Ajit Kumar Doval  (born 20 January 1945) is the National Security Advisors (NSA) of India to the Prime minister Narendra Modi.  He was a RAW spy, Intelligence Bureau (IB) chief and Indian Police Service (IPS) officer. 

He previously served as the director of the IB in 2004–05, after working for a decade as the head of its operation wing. He worked as an undercover spy of RAW for one year in Pakistan, where he gathered information of various terrorist organisations and then 6 years as an officer in Indian high commission in Islambad.  

He is popularly called as "James Bond of India" due to his astonishing achivements as a RAW spy and service in IB. He spent most part of his career as a spy of IB. 

His successful operation as a spy and intelligence head includes Operation Black Thunder 1988, Rescue of 46 Indian national in Iraq, 2015's Operation versus Nagaland militants with India army, 2016 surgical strike on Pakistan, Operation to sabotage terror organisation PFI and many more.  
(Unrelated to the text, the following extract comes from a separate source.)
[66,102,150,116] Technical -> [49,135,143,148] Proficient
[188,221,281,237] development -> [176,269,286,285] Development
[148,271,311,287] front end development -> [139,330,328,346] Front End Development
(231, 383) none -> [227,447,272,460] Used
He was the founder director of right-wing think tank Vivekananda International Foundation (VIF), before appointment as NSA. It was founded in December 2009.

Early life and education
Doval was born in 1945 in Ghiri Banelsyun village in Pauri Garhwal in the erstwhile United Provinces, now in Uttarakhand. Doval's father, Major G. N. Doval, was an officer in the Indian Army.

He received his early education at the Ajmer Military School in Ajmer, Rajasthan. He graduated with a master's degree in economics from the Agra University in 1967. He has been awarded an honorary doctorate from Dr. Bhimrao Ambedkar University (formerly Agra University) in December 2017; Kumaun University in May 2018; and Amity University, in November 2018.
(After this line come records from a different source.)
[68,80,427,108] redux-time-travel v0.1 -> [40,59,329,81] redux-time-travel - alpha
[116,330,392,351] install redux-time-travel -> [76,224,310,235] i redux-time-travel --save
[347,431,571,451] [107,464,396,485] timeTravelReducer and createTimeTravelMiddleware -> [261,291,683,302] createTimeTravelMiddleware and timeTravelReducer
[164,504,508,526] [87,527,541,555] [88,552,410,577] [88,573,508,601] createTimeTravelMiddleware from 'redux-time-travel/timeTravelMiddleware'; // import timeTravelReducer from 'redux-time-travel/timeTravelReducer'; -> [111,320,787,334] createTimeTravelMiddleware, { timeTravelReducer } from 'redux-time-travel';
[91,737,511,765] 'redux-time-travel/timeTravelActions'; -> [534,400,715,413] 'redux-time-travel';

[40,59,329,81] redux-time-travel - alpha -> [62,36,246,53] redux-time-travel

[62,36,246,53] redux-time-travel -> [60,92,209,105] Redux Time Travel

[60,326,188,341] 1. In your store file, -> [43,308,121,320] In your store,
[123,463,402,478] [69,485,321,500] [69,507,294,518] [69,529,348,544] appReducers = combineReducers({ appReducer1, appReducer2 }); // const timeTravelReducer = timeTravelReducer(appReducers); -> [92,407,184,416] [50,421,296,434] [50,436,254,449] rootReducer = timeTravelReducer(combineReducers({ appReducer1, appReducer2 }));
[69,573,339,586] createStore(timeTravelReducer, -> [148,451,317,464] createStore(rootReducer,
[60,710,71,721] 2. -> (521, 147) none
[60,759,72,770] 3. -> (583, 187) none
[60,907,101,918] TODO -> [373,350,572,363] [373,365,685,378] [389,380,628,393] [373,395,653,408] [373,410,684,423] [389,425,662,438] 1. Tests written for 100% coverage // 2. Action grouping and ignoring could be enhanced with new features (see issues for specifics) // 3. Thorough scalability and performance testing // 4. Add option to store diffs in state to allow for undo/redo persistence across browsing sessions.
Police and intelligence career 
Doval joined the Indian Police Service (IPS) in 1968 in the Kerala cadre as the ASP of Kottayam district.  He was posted in north-east India. He was a spy of Research and Analysis Wing (RAW), lived in Pakistan for seven years and did espionage.  

He was actively involved in anti-insurgency operations in Punjab.

Doval worked in Thalassery, Kerala, for a few months in 1972, before joining the central service.  He has the experience of being involved in the termination of all 15 hijackings of Indian Airlines aircraft from 1971 to 1999. In the headquarters, he headed IB's operations wing for over a decade and was founder Chairman of the Multi Agency Centre (MAC), as well as of the Joint Task Force on Intelligence (JTFI). 

In 1988 during Operation Black Thunder, he infiltrated in Golden temple posing as an ISI agent, did espionage on Khalistani terrorists, Doval gathered information about their weapons and made maps of their positions, he became an important member in their group gave wrong advices to them to sabotaged, it helped National Security Guards (NSG) to win Golden Temple.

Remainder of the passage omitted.